Backup and Restore with AWS RDS
Configuring Database Backups
For AWS RDS Aurora database deployments, AWS provides a host of database backup/integrity options, including PITR (Point In Time Recovery) based on automated database backups and replay of transaction logs.
For further information on RDS backup procedures, see the AWS documentation
Disaster Recovery
To recover a Cumulus Postgres database in a disaster or data-loss scenario, you should perform the following steps:
- If the Postgres database cluster exists/is still online, halt workflow activity, then take the cluster offline/remove access.
- If needed, recover the DynamoDB tables as noted in the DynamoDb section of this document.
- Redeploy a new database cluster from your backup, matching as closely as possible to (but prior to) the DynamoDB restore time. See AWS's PIT recovery instructions and DB Snapshot recovery instructions, or the examples below for more information.
- Configure your Cumulus deployment to utilize the new database cluster and re-deploy.
- Run DynamoDB/RDS reconciliation tools and resolve any discrepancies.
cumulus-rds-tf examples
The following sections provide a walk through of a few recovery scenarios for the provided cumulus-rds-tf
serverless module.
Point In Time Recovery
If you need recovery that exceeds the 1-day granularity of AWS's snapshots, you either must create and manually manage snapshots, or use Point In Time Recovery (PITR) if you still have the original cluster available.
Unfortunately as terraform does not yet support RDS PITR (see: github terraform-provider issue #5286), this requires a manual procedure.
If you are using the cumulus-rds-tf
module to deploy an RDS Aurora Serverless
Postgres cluster, the following procedure can be used to successfully spin up a duplicate
cluster from backup in recovery scenarios where the database cluster is still viable:
1. Halt all ingest and remove access to the database to prevent Core processes from writing to the old cluster.
Halt Ingest
Deactivate all Cumulus Rules, halt all clients that access the archive API and stop any other database accessor processes. Ensure all active executions have completed before proceeding.

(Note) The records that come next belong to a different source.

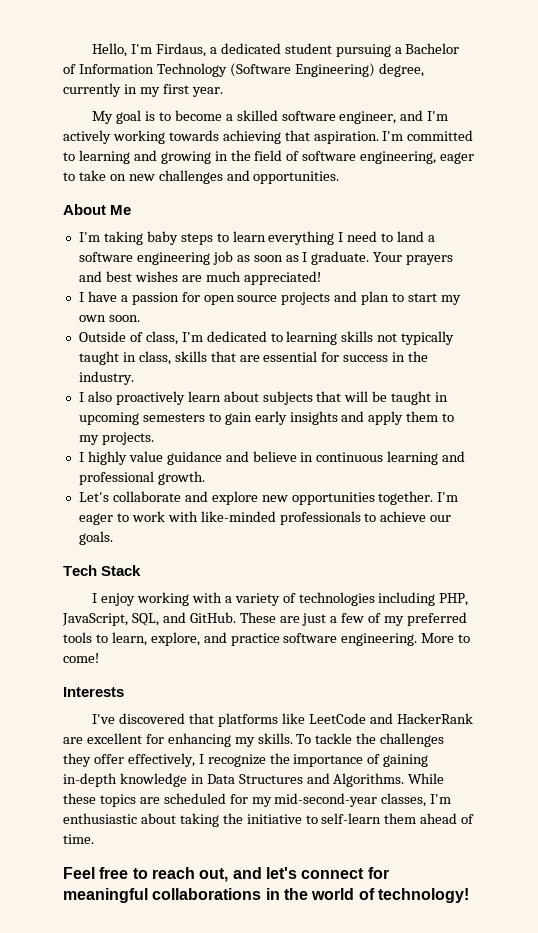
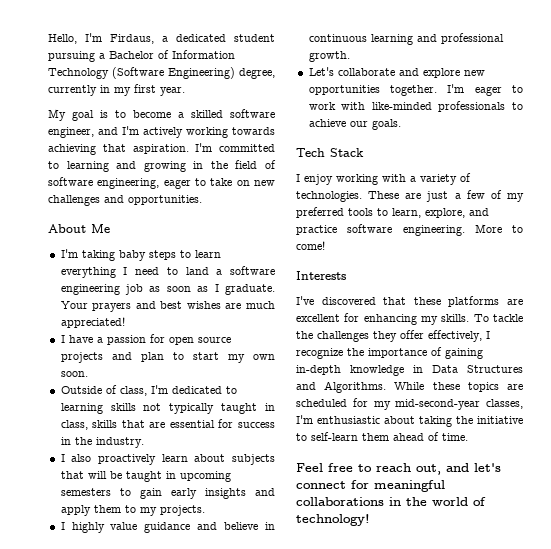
- I enjoy working with a variety of technologies including PHP, JavaScript, SQL, and GitHub.
+ I enjoy working with a variety of technologies.
- I've discovered that platforms like LeetCode and HackerRank are excellent for enhancing my skills.
+ I've discovered that these platforms are excellent for enhancing my skills.

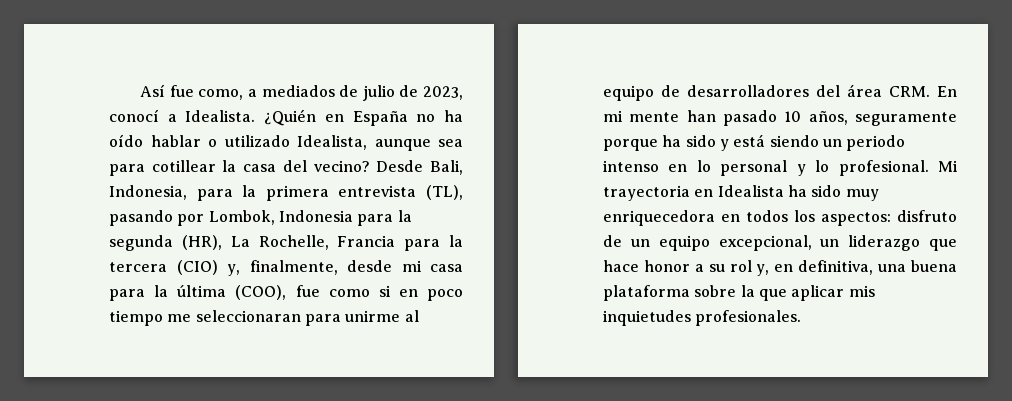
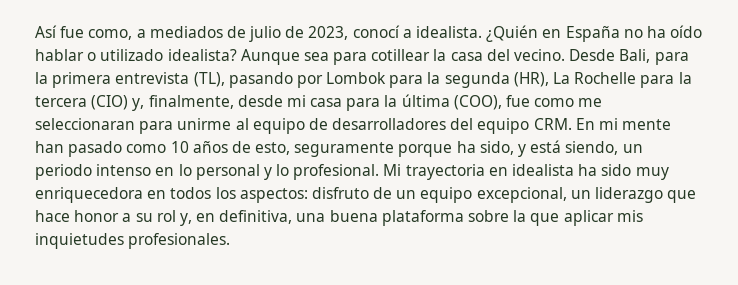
- Así fue como, a mediados de julio de 2023, conocí a Idealista.
+ Así fue como, a mediados de julio de 2023, conocí a idealista.
- ¿Quién en España no ha oído hablar o utilizado Idealista, aunque sea para cotillear la casa del vecino?
+ ¿Quién en España no ha oído hablar o utilizado idealista? Aunque sea para cotillear la casa del vecino.
- Desde Bali, Indonesia, para la primera entrevista (TL), pasando por Lombok, Indonesia para la segunda (HR), La Rochelle, Francia para la tercera (CIO) y, finalmente, desde mi casa para la última (COO), fue como si en poco tiempo me seleccionaran para unirme al equipo de desarrolladores del área CRM. En mi mente han pasado 10 años, seguramente porque ha sido y está siendo un periodo intenso en lo personal y lo profesional.
+ Desde Bali, para la primera entrevista (TL), pasando por Lombok para la segunda (HR), La Rochelle para la tercera (CIO) y, finalmente, desde mi casa para la última (COO), fue como me seleccionaran para unirme al equipo de desarrolladores del equipo CRM. En mi mente han pasado como 10 años de esto, seguramente porque ha sido, y está siendo, un periodo intenso en lo personal y lo profesional.
- Mi trayectoria en Idealista ha sido muy enriquecedora en todos los aspectos: disfruto de un equipo excepcional, un liderazgo que hace honor a su rol y, en definitiva, una buena plataforma sobre la que aplicar mis inquietudes profesionales.
+ Mi trayectoria en idealista ha sido muy enriquecedora en todos los aspectos: disfruto de un equipo excepcional, un liderazgo que hace honor a su rol y, en definitiva, una buena plataforma sobre la que aplicar mis inquietudes profesionales.

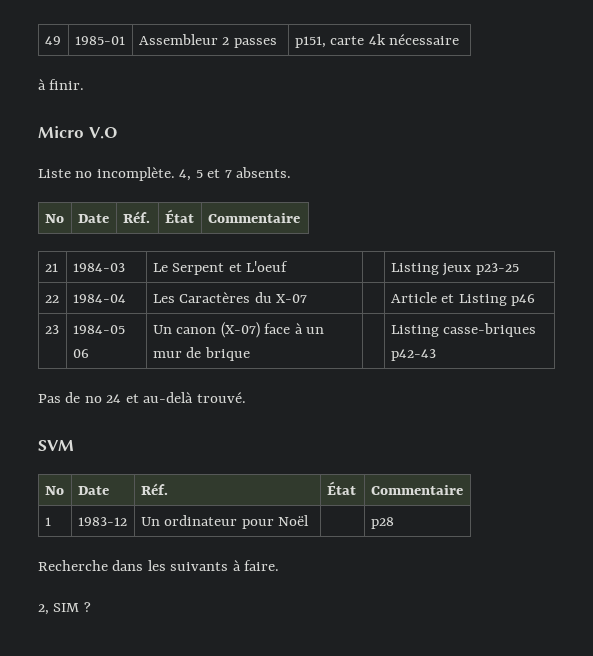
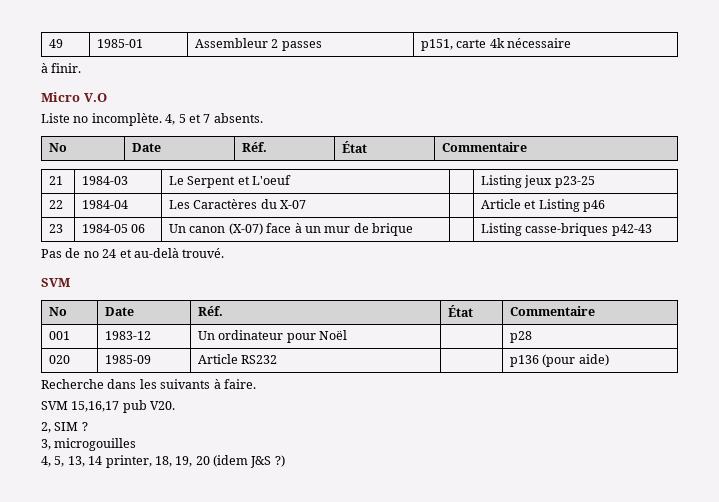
- 1 | 1983-12 | Un ordinateur pour Noël | | p28
+ 001 | 1983-12 | Un ordinateur pour Noël | | p28
+ 020 | 1985-09 | Article RS232 | | p136 (pour aide)
+ SVM 15,16,17 pub V20.
+ 3, microgouilles
+ 4, 5, 13, 14 printer, 18, 19, 20 (idem J&S ?)

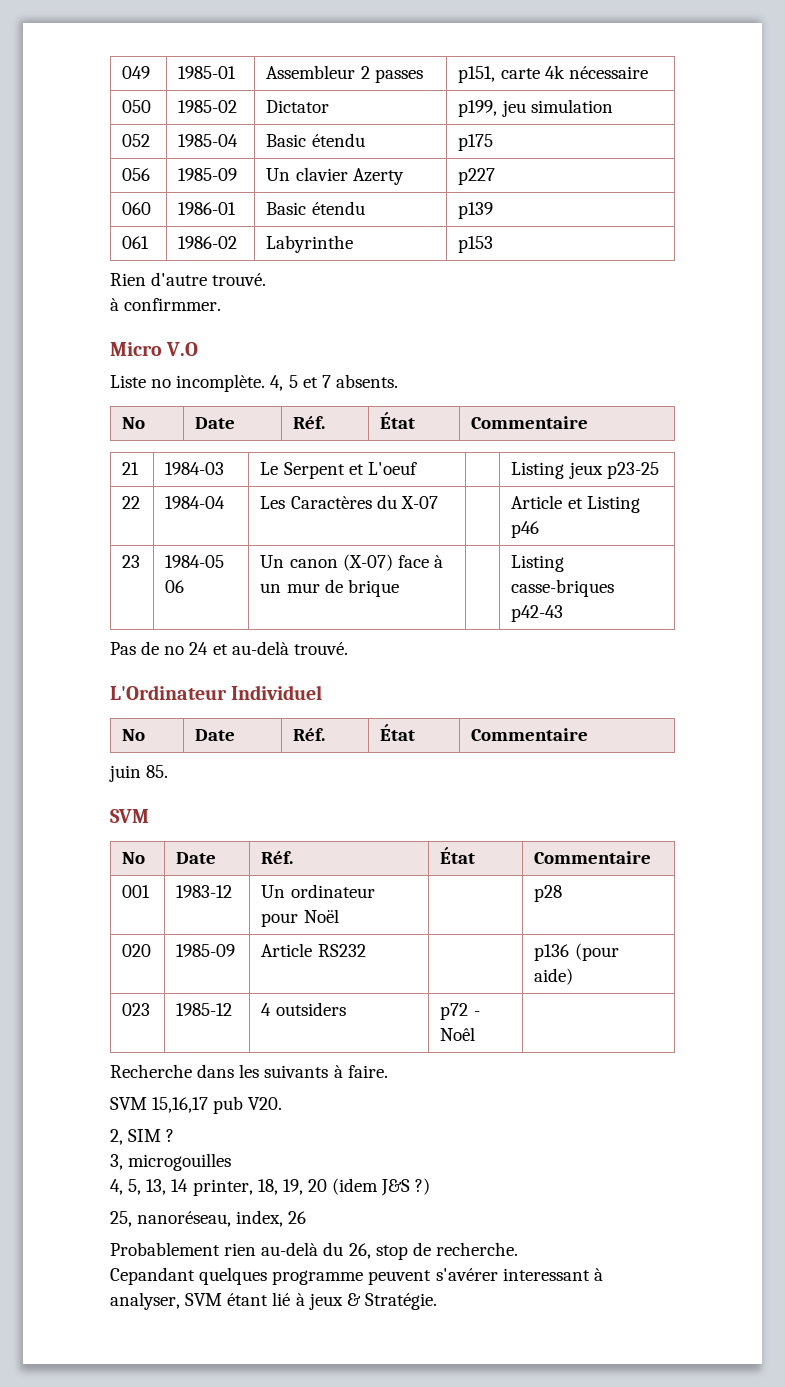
- 49 | 1985-01 | Assembleur 2 passes | p151, carte 4k nécessaire
+ 049 | 1985-01 | Assembleur 2 passes | p151, carte 4k nécessaire
- à finir.
+ 050 | 1985-02 | Dictator | p199, jeu simulation
+ 052 | 1985-04 | Basic étendu | p175
+ 056 | 1985-09 | Un clavier Azerty | p227
+ 060 | 1986-01 | Basic étendu | p139
+ 061 | 1986-02 | Labyrinthe | p153
+ Rien d'autre trouvé.
+ à confirmmer.
+ L'Ordinateur Individuel
+ No | Date | Réf. | État | Commentaire
+ juin 85.
+ 023 | 1985-12 | 4 outsiders | p72 - Noêl |
+ 25, nanoréseau, index, 26
+ Probablement rien au-delà du 26, stop de recherche.
+ Cepandant quelques programme peuvent s'avérer interessant à analyser, SVM étant lié à jeux & Stratégie.

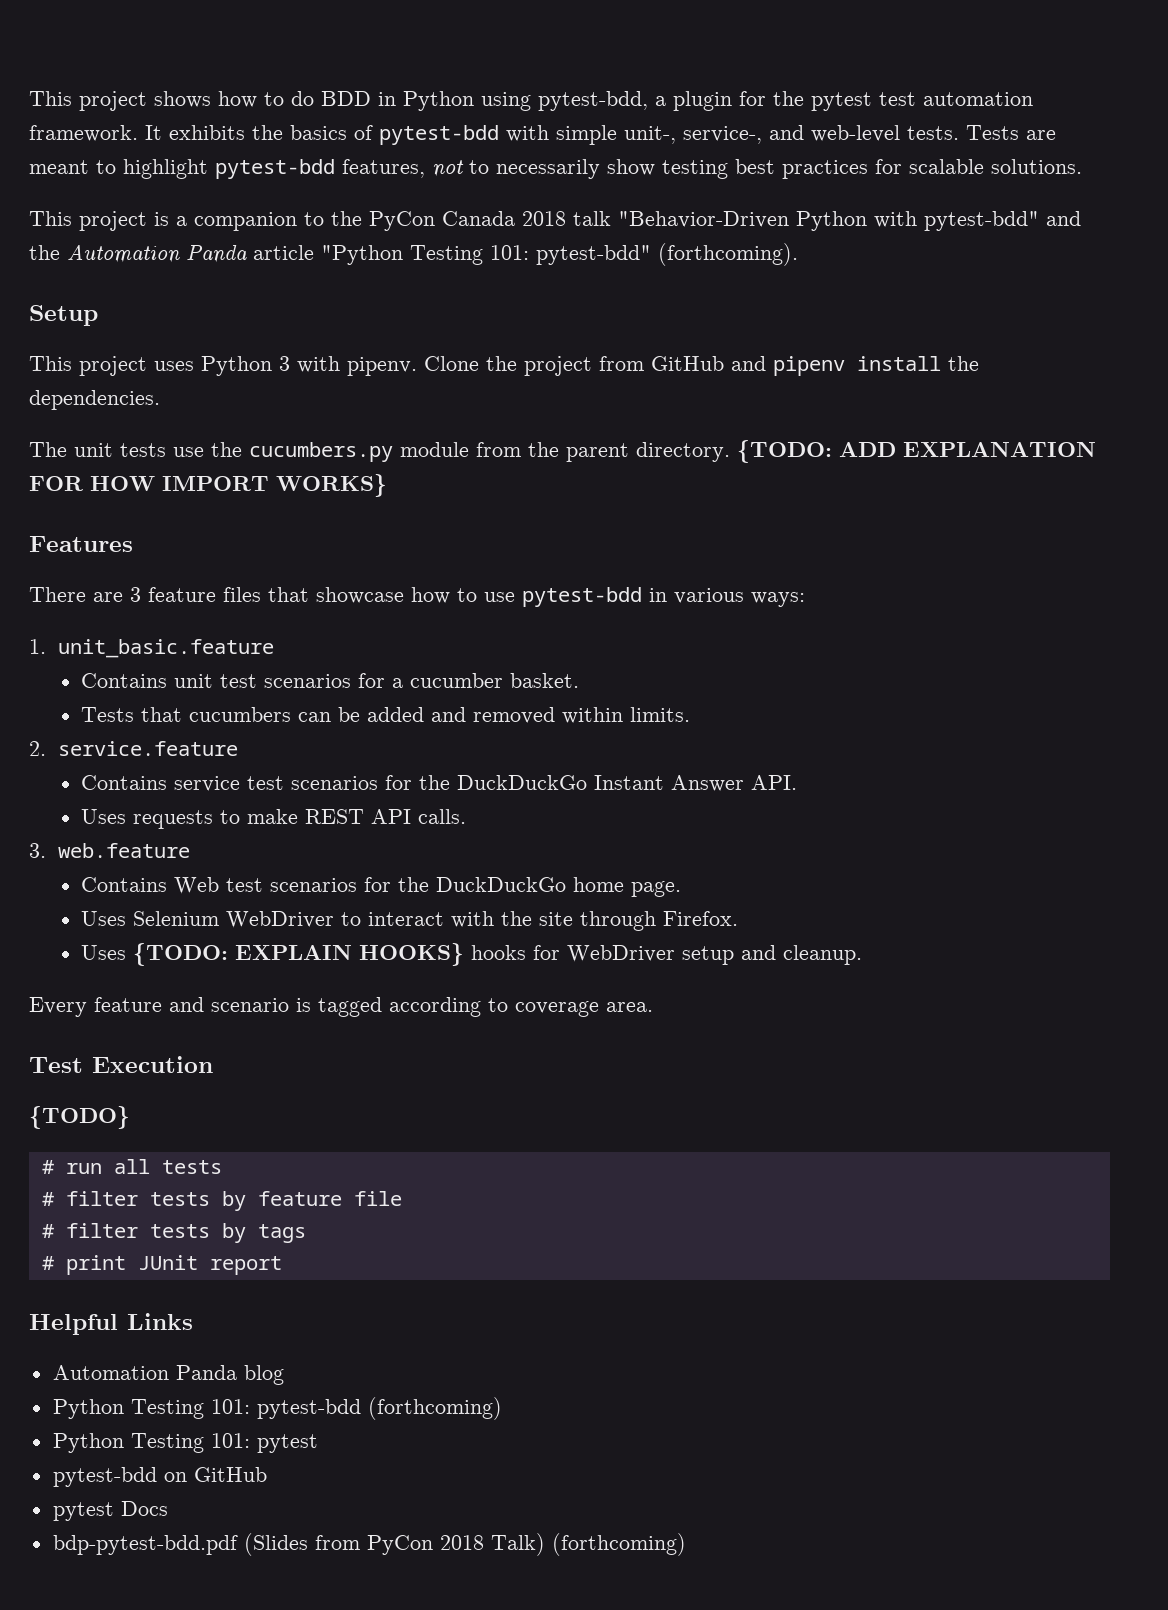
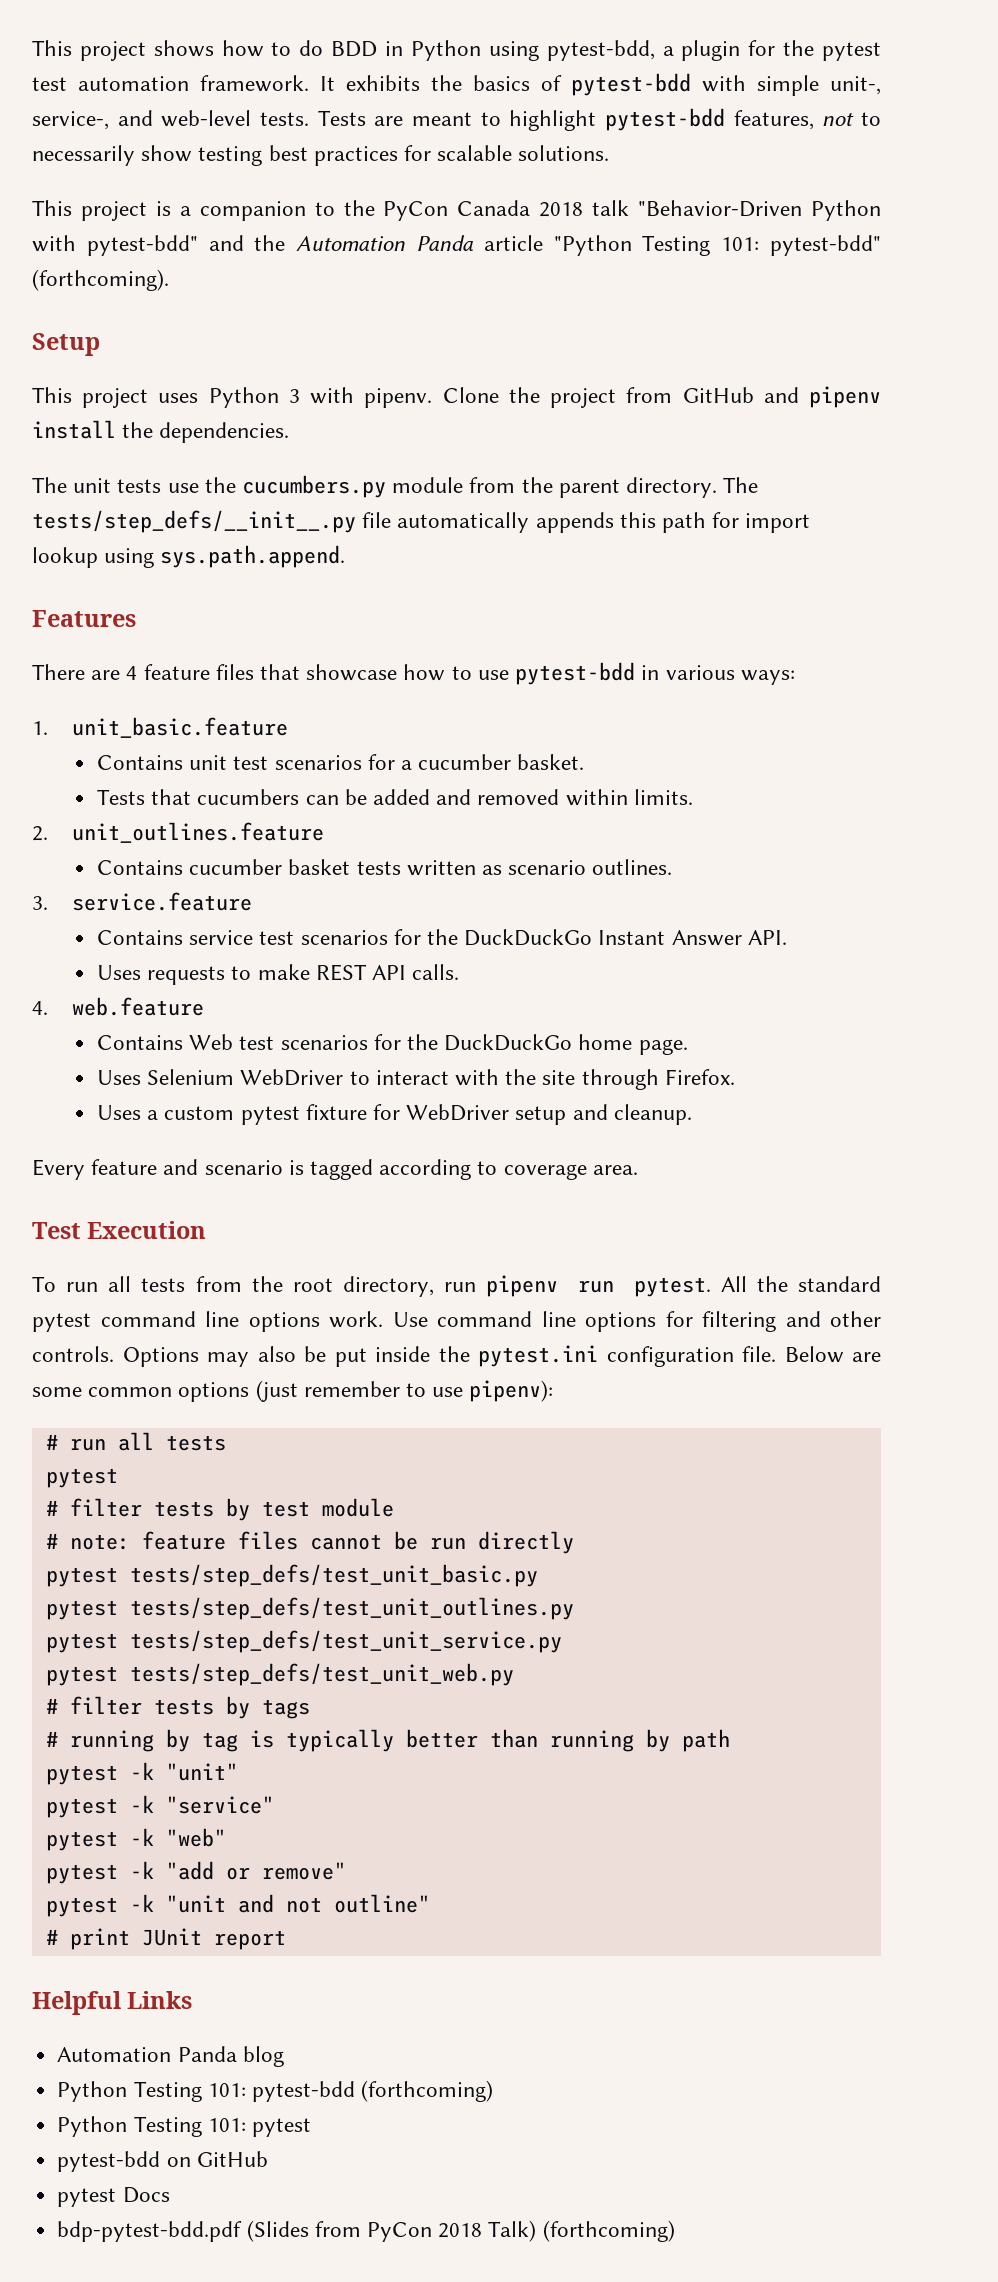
- {TODO: ADD EXPLANATION FOR HOW IMPORT WORKS}
+ The tests/step_defs/__init__.py file automatically appends this path for import lookup using sys.path.append.
- There are 3 feature files that showcase how to use pytest-bdd in various ways:
+ There are 4 feature files that showcase how to use pytest-bdd in various ways:
- 2. service.feature
+ 2. unit_outlines.feature
+ Contains cucumber basket tests written as scenario outlines.
+ 3. service.feature
- 3. web.feature
+ 4. web.feature
- Uses {TODO: EXPLAIN HOOKS} hooks for WebDriver setup and cleanup.
+ Uses a custom pytest fixture for WebDriver setup and cleanup.
- {TODO}
+ To run all tests from the root directory, run pipenv run pytest. All the standard pytest command line options work. Use command line options for filtering and other controls. Options may also be put inside the pytest.ini configuration file. Below are some common options (just remember to use pipenv):
  # run all tests
- # filter tests by feature file
+ pytest
+ # filter tests by test module
+ # note: feature files cannot be run directly
+ pytest tests/step_defs/test_unit_basic.py
+ pytest tests/step_defs/test_unit_outlines.py
+ pytest tests/step_defs/test_unit_service.py
+ pytest tests/step_defs/test_unit_web.py
+ # running by tag is typically better than running by path
+ pytest -k "unit"
+ pytest -k "service"
+ pytest -k "web"
+ pytest -k "add or remove"
+ pytest -k "unit and not outline"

Remove Database Cluster Access
Depending on your database cluster configuration, there are several ways to limit access to the database. One example:
Log in as the administrative user to your database cluster and run:
alter database my_database connection limit 0;
select pg_terminate_backend(pg_stat_activity.pid) from pg_stat_activity where pg_stat_activity.datname = 'database';
This should block new connections to the Core database from the database user and cause database writes to fail.
Note that it is possible in the above scenario to remove access to your datastore for your administrative user. Use care.
2. Using the AWS CLI (see AWS PITR documentation for console instructions), making certain to use the same subnet groups and vpc-security-group IDs from your Core deployment, run the following command:
aws rds restore-db-cluster-to-point-in-time --source-db-cluster-identifier "<cluster-needing-restoration>" --restore-to-time "<time>" --vpc-security-group-ids "<security-group-1>" "<security-group-2>" --copy-tags-to-snapshot --db-cluster-identifier "<new-cluster-identifier>" --db-subnet-group-name "<db-subnet-group>"
You can get the configuration vales from the RDS console or by running the following command and parsing the outputs:
aws rds describe-db-clusters
cluster-needing-restoration -- the name of the database cluster you're restoring from (
DBClusterIdentifier
from the AWS RDS CLI output)time - The time in UTC format (e.g. 2015-03-07T23:45:00Z)
security-group-# - the security group IDs from your original deployment
new-cluster-identifier - The cluster name for the backup replica. This must be different than the original
db-subnet-group - The db subnet group created for the original cluster (
DBSubnetGroup
from the AWS RDS CLI output)Once this command is run, you should see the cluster appear in the RDS cluster list with a
Creating
status. Verify the creating cluster has a configuration similar to the cluster it is replacing. Once the cluster is online, manually validate that it has the tables/data you expect, then proceed.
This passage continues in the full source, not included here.